The Chevrolet Camaro is a "pony car" made in North America by the Chevrolet Motor Division of General Motors. It was introduced on 29 September 1966 the start of the 1967 model year and was designed as a competing model to the Ford Mustang. The car shared the platform and major components with the Pontiac Firebird, also introduced in 1967. Four distinct generations of the car were produced before production ended in 2002. A new Camaro is expected to roll off assembly lines in 2009.
Though the car's name was contrived with no meaning, GM researchers reportedly found the word in a French dictionary as a slang term for "friend" or "companion." In some automotive periodicals before official release, it was code-named "Panther," however, the project designation for the Camaro was XP-836 and some early GM photos show the final Camaro body labeled "Chaparral". Automotive press asked Chevrolet product managers "What is a Camaro?", and they were told it was "a small, vicious animal that eats Mustangs". The name conveniently fit Chevrolet's "C" naming structure that included Corvair, Chevelle, Chevy II, and Corvette.

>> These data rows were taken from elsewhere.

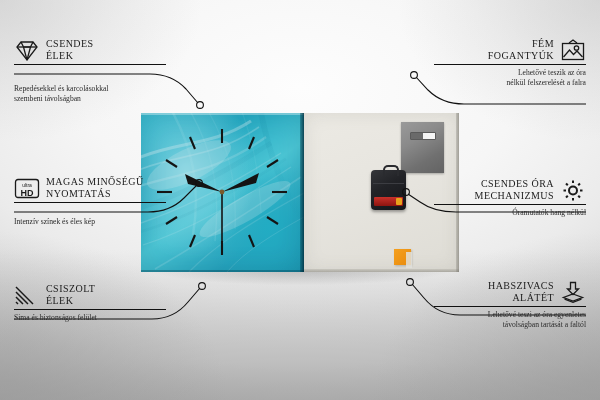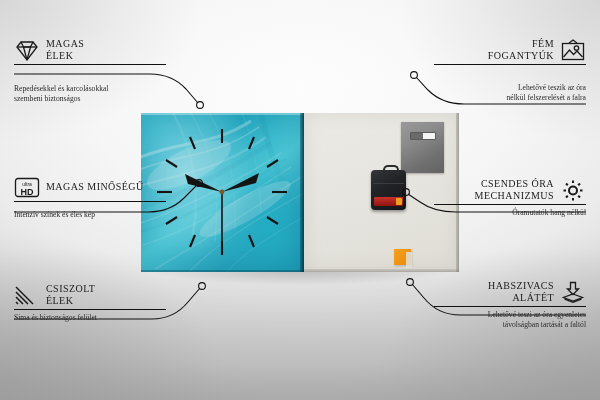--- a/index.html
+++ b/index.html
@@ -232,44 +232,45 @@
           <g fill="none" stroke="#1a1a1a" stroke-width="1.3">
             <path d="M3,8 L13,21 L23,8 L19,3 L7,3 Z"></path>
             <path d="M3,8 L23,8"></path>
               <path d="M7,3 L9.5,8 L13,21"></path>
             <path d="M19,3 L16.5,8 L13,21"></path>
               <path d="M9.5,8 L16.5,8"></path>
           </g>
         </svg>
       </span>
       <span>
-        <div class="c-title">MAGAS</div>
+        <div class="c-title">CSENDES</div>
         <div class="c-title">ÉLEK</div>
       </span>
     </div>
     <div class="c-rule" style="width:152px;margin-top:3px;"></div>
     <div class="c-sub" style="margin-top:19px;">Repedésekkel és karcolásokkal</div>
-    <div class="c-sub">szembeni biztonságos</div>
+    <div class="c-sub">szembeni távolságban</div>
   </div>
 
   <div class="callout left" style="left:14px;top:176px;width:152px;">
     <div class="head">
       <span class="ico">
         <svg viewBox="0 0 26 23" width="26" height="23">
           <rect x="1.5" y="2.5" width="23" height="18" rx="2.5" fill="none" stroke="#1a1a1a" stroke-width="1.3"></rect>
           <text x="13" y="10" font-family="Liberation Sans, sans-serif" font-size="5" fill="#1a1a1a" text-anchor="middle">ultra</text>
           <text x="13" y="18.5" font-family="Liberation Sans, sans-serif" font-size="9" font-weight="bold" fill="#1a1a1a" text-anchor="middle">HD</text>
         </svg>
       </span>
       <span>
         <div class="c-title">MAGAS MINŐSÉGŰ</div>
-      </span>
-    </div>
-    <div class="c-rule" style="width:152px;margin-top:3px;"></div>
-    <div class="c-sub" style="margin-top:8px;">Intenzív színek és éles kép</div>
+        <div class="c-title">NYOMTATÁS</div>
+      </span>
+    </div>
+    <div class="c-rule" style="width:152px;margin-top:3px;"></div>
+    <div class="c-sub" style="margin-top:14px;">Intenzív színek és éles kép</div>
     <div class="c-sub"></div>
   </div>
 
   <div class="callout left" style="left:14px;top:283px;width:152px;">
     <div class="head">
       <span class="ico">
         <svg viewBox="0 0 26 23" width="26" height="23">
           <g stroke="#1a1a1a" stroke-width="1.5" fill="none">
             <path d="M2,3 L19,20"></path>
               <path d="M2,8 L14,20"></path>
@@ -299,21 +300,21 @@
           <g fill="none" stroke="#1a1a1a" stroke-width="1.3">
             <path d="M9,4 L13,1 L17,4"></path>
             <rect x="2.5" y="4.5" width="21" height="16"></rect>
             <path d="M3.5,18 L9.5,11 L13.5,15.5 L17,12 L22.5,18"></path>
             <circle cx="16.5" cy="9" r="2.2"></circle>
           </g>
         </svg>
       </span>
     </div>
     <div class="c-rule" style="width:152px;margin-top:3px;"></div>
-    <div class="c-sub" style="margin-top:18px;">Lehetővé teszik az óra</div>
+    <div class="c-sub" style="margin-top:3px;">Lehetővé teszik az óra</div>
     <div class="c-sub">nélkül felszerelését a falra</div>
   </div>
 
   <div class="callout right" style="left:434px;top:178px;width:152px;">
     <div class="head">
       <span>
         <div class="c-title">CSENDES ÓRA</div>
         <div class="c-title">MECHANIZMUS</div>
       </span>
       <span class="ico">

On 9 January, 2006, the first official word regarding a fifth-generation Camaro from General Motors came at the 2006 North American International Auto Show, where the 2006 Camaro Concept was released. The concept is powered by the 400 hp LS2 V8 and equipped with the T-56 six-speed manual transmission. GM also showed the 2007 Camaro Convertible Concept on 6 January, 2007 at the 2007 North American International Auto Show. The Camaro will be offered with both V6 and V8 engines, and have available automatic and manual transmissions. Pricing has not been officially announced yet, however, GM has stated that it will be competitive with the Ford Mustang.